What is needed is the number of lines in the data below that include "none", stated by itself.

###

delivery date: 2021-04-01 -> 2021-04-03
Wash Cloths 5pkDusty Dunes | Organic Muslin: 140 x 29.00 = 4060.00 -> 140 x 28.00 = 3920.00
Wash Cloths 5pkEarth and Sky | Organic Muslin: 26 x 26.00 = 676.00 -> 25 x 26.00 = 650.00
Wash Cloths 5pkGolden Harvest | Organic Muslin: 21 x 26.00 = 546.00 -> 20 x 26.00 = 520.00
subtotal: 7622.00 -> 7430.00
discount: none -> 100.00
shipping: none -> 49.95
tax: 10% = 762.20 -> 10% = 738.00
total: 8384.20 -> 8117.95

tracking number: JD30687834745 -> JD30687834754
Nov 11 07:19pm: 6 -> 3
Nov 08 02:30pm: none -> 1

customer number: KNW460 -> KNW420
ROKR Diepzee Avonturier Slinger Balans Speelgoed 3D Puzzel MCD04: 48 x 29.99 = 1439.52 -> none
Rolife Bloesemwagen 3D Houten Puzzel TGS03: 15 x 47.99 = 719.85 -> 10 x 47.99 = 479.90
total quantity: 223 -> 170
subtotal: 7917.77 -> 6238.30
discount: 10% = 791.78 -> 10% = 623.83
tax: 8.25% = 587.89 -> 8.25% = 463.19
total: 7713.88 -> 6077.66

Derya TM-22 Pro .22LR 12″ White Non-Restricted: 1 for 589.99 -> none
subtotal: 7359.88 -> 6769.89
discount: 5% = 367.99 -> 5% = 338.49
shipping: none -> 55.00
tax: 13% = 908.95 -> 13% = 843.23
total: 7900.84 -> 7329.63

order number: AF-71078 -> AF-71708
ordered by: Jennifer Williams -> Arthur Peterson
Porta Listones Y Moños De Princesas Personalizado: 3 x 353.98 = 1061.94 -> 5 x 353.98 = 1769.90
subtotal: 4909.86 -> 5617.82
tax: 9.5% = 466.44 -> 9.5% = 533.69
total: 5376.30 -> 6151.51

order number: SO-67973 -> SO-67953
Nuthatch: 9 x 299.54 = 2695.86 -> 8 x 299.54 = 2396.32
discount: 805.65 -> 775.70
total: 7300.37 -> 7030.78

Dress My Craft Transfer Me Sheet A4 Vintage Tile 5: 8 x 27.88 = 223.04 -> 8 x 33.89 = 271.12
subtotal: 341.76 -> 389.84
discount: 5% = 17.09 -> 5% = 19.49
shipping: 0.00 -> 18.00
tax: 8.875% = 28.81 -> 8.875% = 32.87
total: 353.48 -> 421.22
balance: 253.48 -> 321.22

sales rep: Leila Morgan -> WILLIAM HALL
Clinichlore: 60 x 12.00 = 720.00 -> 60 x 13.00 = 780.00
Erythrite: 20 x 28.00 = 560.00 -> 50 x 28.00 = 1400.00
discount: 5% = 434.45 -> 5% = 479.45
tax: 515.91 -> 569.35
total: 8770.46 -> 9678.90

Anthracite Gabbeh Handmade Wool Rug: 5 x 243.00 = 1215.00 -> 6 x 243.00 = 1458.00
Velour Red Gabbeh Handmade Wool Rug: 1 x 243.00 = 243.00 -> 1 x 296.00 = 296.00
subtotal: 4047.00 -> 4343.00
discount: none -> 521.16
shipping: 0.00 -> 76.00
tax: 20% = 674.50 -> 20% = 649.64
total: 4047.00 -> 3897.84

###

#### Answer:
7